Thats a straight contradiction, the instability is directly attributable to the tiny size?



tiger15 said:


> The diurnal temp fluctuation in the bowl can range between 16 to 30C in winter, and pH 7.2 to 8.8 due to direct sunlight photosynthesis.   Paradise is one of the few fish that can handle the harsh environment as temp in stagnant rice paddy  can fluctuate substantially.



So because an animal is capable of withstanding a "harsh environment" you think its acceptable to wilfully subject them to that environment on a continuous and ongoing basis?



tiger15 said:


> The bowl is  for the plants, and the fish or shrimp in it is just supporting and I can do without.



Then just keep plants in it man - that's what it was made for, not animals. As a miniature planted ornament its a nice and unusual concept, with a mis-treated animal crammed inside it, its diabolical!



tiger15 said:


> I don’t advocate keeping fish in small container,



Then why do it? You're obviously an experienced fish keeper, you must have had a sense that it was a bad idea as soon as you wedged those fish in there - surely even well before?



tiger15 said:


> but fish in a large container can stress out too from overcrowding and having the wrong  company.



Indeed, that is why our duty of care as fish keepers starts before we even get to the LFS. We do our research and ensure we are able to appropriately house and look after the fish we buy, long before we get the wallet out.


----------



## mort (20 Jul 2022)

I don't know if I've seen a fish kept in less water than it was probably brought home from the shop in before.

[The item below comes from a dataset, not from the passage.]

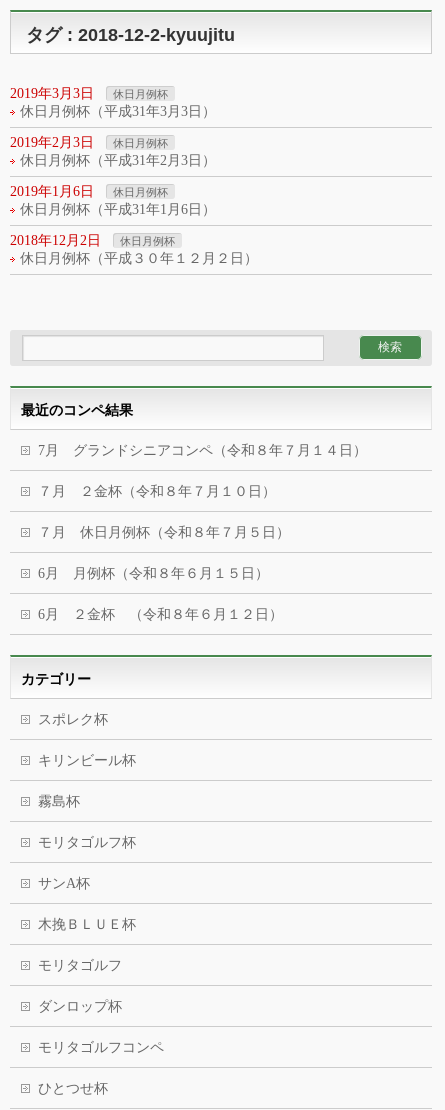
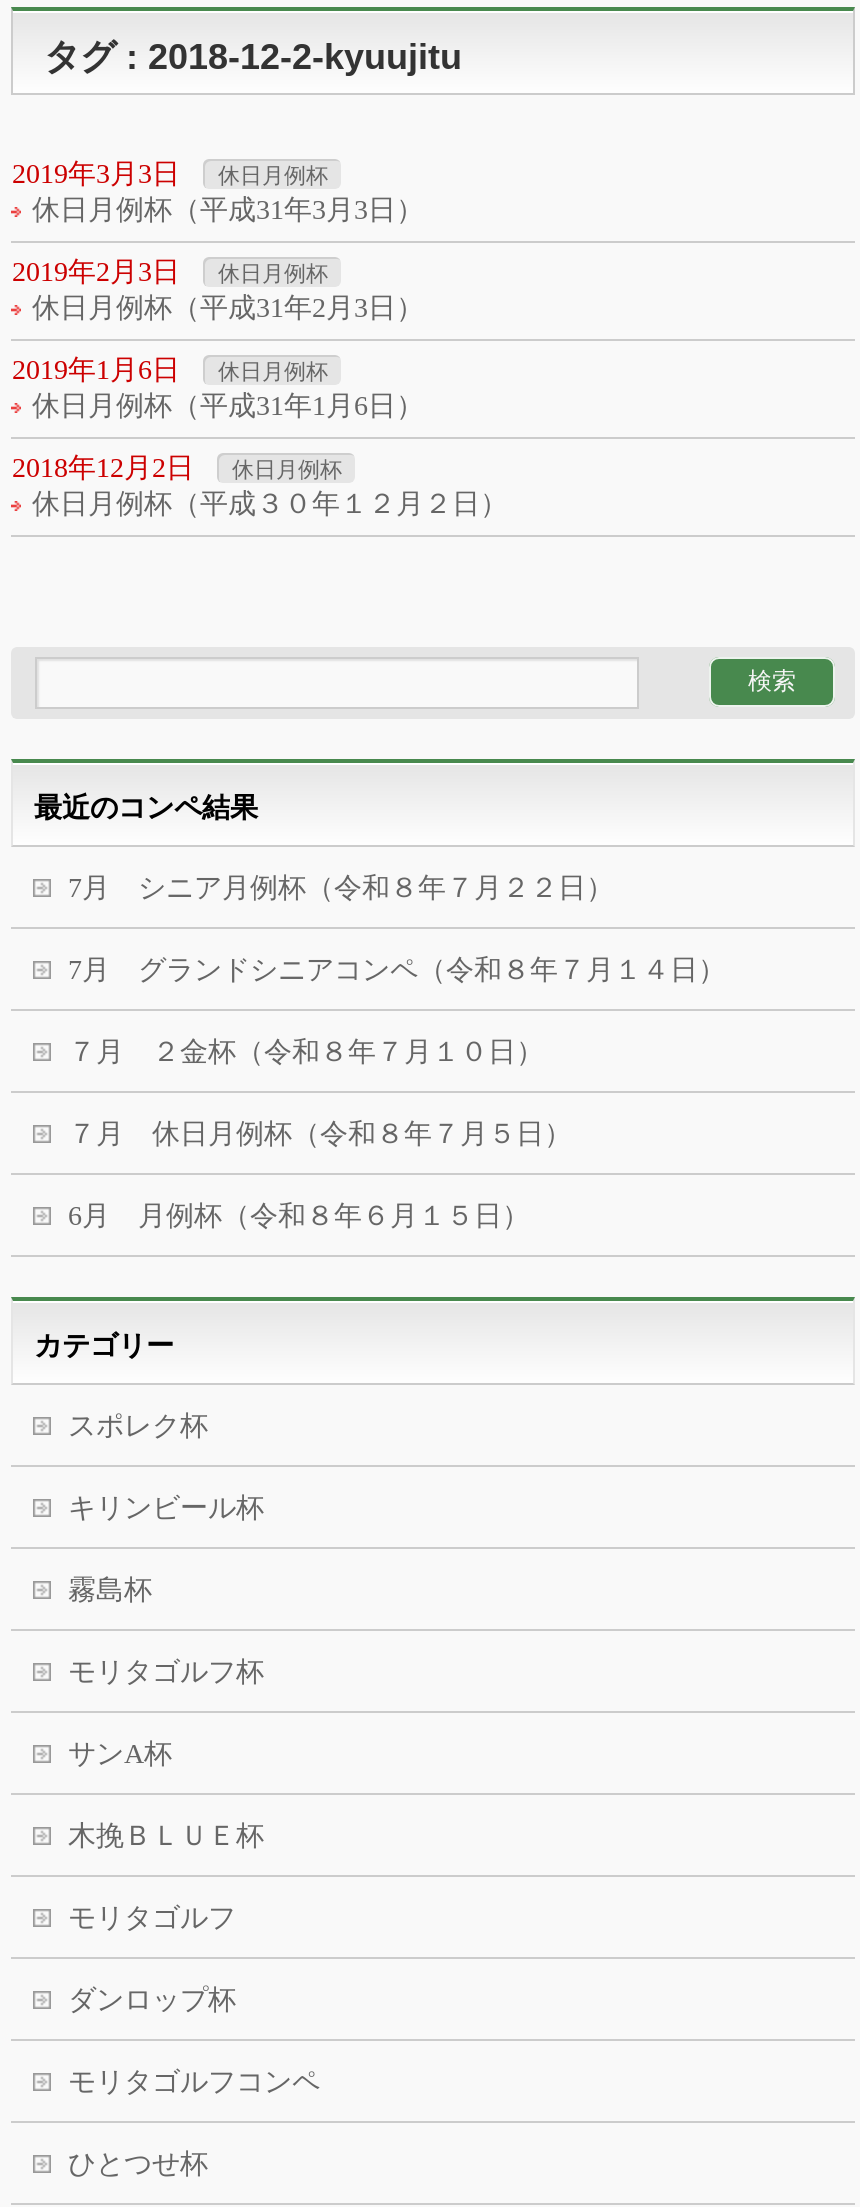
+ 7月 シニア月例杯（令和８年７月２２日）

moved down: 7月 グランドシニアコンペ（令和８年７月１４日） | ７月 ２金杯（令和８年７月１０日） | ７月 休日月例杯（令和８年７月５日） | 6月 月例杯（令和８年６月１５日）

- 6月 ２金杯 （令和８年６月１２日）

Taking out the emotion or personal bias it just seems very at odds with your other tanks, do you honestly think that looks good? (Genuine question)


----------



## castle (20 Jul 2022)

This thread has derailed quite a bit. 

This imo, is a valuable topic with heating and space becoming more expensive, nano temperate fish recommendations could/would be great.


----------



## tiger15 (20 Jul 2022)

The tiny size of the container doesn’t make the parameters unstable, the lack of heater and circulation does.  You can place a zero tech big tank by the window and the parameters will fluctuate just as much.   My planted bowls are equivalent to house plants on the window sill.  I used to have shrimp in them for 3+ years that  live to old age  but  don’t multiply.  Although I don’t advocate keeping fish in small space, Paradise is the exception as it thrives in harsh environment throughout temperate to subtropical Asia, and is adapted to thrive in stagnant water.  In contrast to sedentary shrimp, my Paradise is active, interactive, and more interesting to me.  I am a big tank and big cichlid keeper for a long time and can read when a fish is happy or not.


----------



## seedoubleyou (20 Jul 2022)

castle said:


> This thread has derailed quite a bit.
> 
> This imo, is a valuable topic with heating and space becoming more expensive, nano temperate fish recommendations could/would be great.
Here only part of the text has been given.